For the entries below, repeat exactly each line starting with the one that contains "9-inch High Black" and going on through the one that contains "total: 2746.30 -> 4218.53", and no others.

---- Exercise inputs

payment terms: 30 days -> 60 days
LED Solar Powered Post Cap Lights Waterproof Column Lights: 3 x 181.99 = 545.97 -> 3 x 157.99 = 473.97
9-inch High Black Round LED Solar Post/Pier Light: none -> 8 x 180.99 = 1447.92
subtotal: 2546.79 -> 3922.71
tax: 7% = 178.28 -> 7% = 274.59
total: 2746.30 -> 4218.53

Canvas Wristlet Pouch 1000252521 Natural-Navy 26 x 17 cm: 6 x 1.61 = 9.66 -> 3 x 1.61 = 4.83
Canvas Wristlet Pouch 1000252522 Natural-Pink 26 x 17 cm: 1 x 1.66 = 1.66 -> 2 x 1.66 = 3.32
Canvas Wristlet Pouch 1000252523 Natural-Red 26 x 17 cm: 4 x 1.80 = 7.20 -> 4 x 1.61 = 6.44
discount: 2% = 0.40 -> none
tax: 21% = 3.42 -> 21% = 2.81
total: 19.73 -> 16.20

--------
---- Exercise inputs

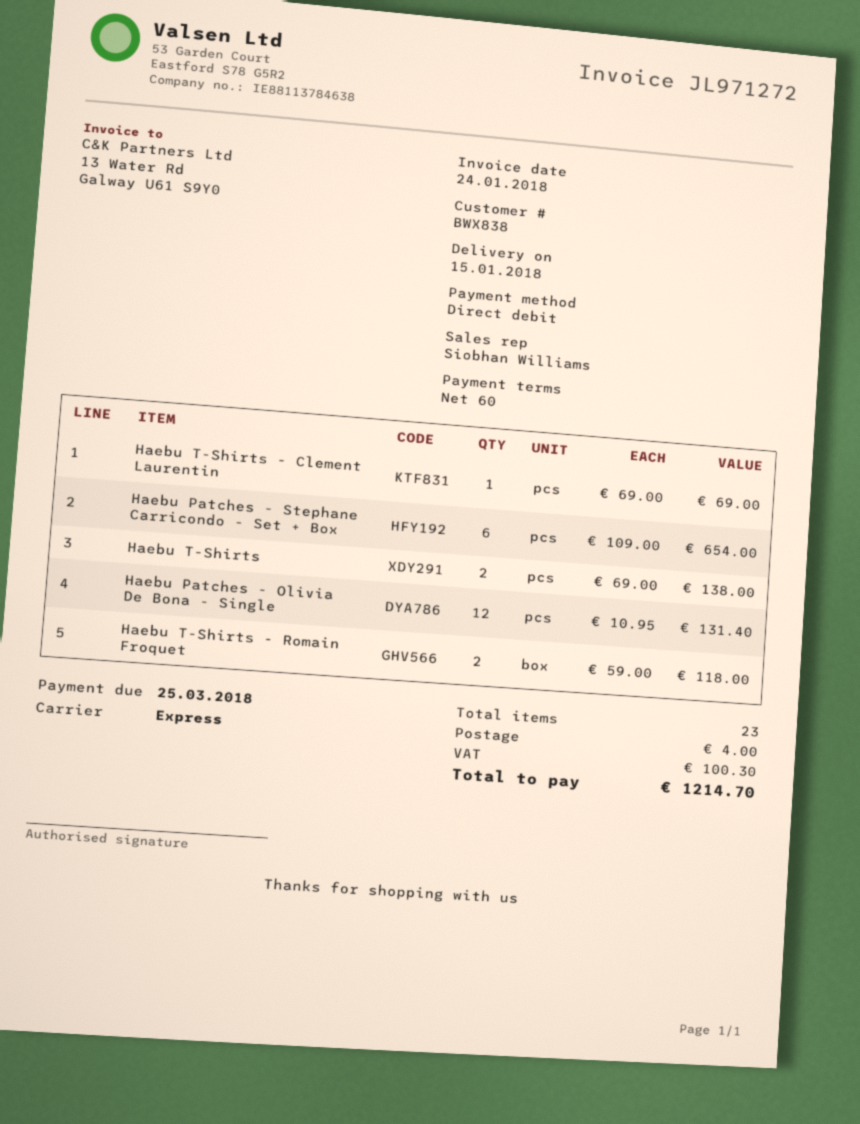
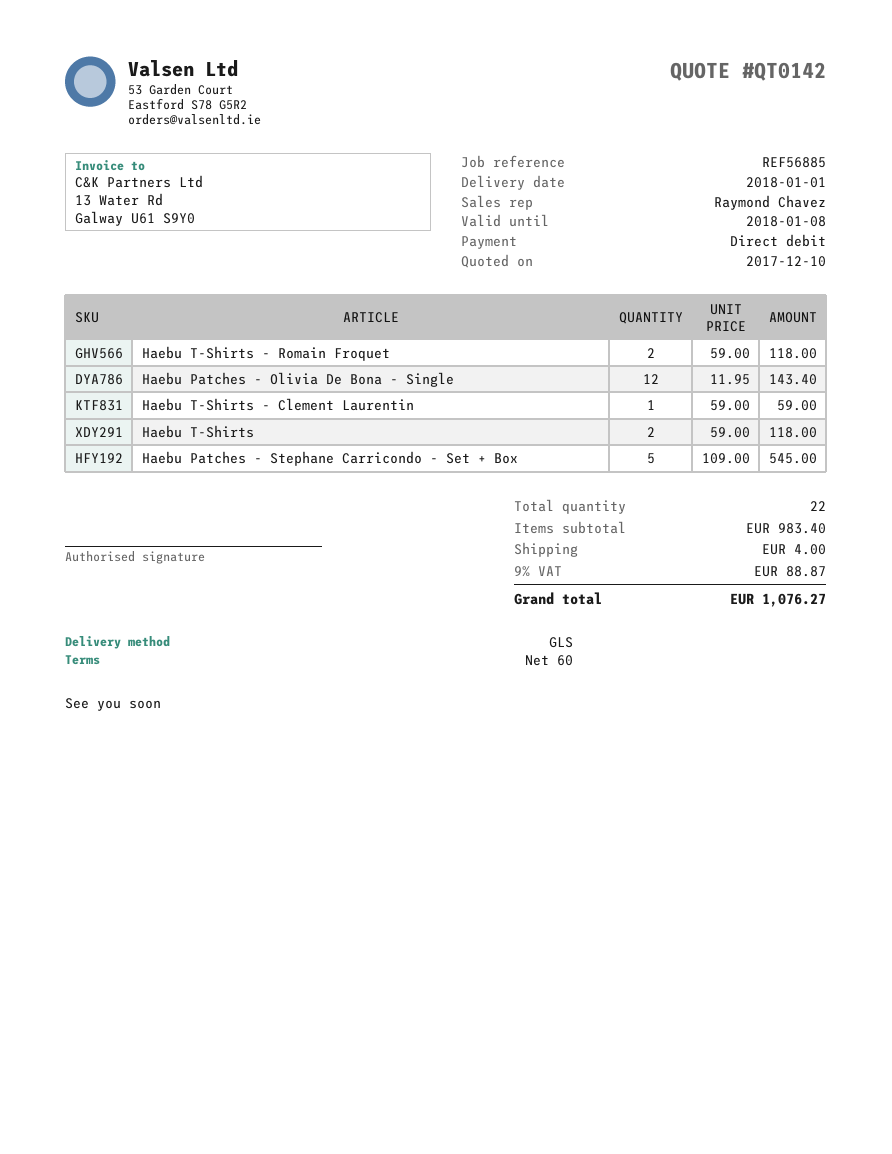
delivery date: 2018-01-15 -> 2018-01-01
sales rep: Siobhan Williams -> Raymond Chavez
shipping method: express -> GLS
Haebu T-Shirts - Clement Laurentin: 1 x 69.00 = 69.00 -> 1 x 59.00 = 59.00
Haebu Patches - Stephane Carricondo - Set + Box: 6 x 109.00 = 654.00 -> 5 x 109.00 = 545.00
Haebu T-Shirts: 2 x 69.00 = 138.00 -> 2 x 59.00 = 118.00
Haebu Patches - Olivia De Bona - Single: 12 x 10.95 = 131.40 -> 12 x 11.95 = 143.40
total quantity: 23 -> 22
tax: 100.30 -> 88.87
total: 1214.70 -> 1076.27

--------

§ Output below
9-inch High Black Round LED Solar Post/Pier Light: none -> 8 x 180.99 = 1447.92
subtotal: 2546.79 -> 3922.71
tax: 7% = 178.28 -> 7% = 274.59
total: 2746.30 -> 4218.53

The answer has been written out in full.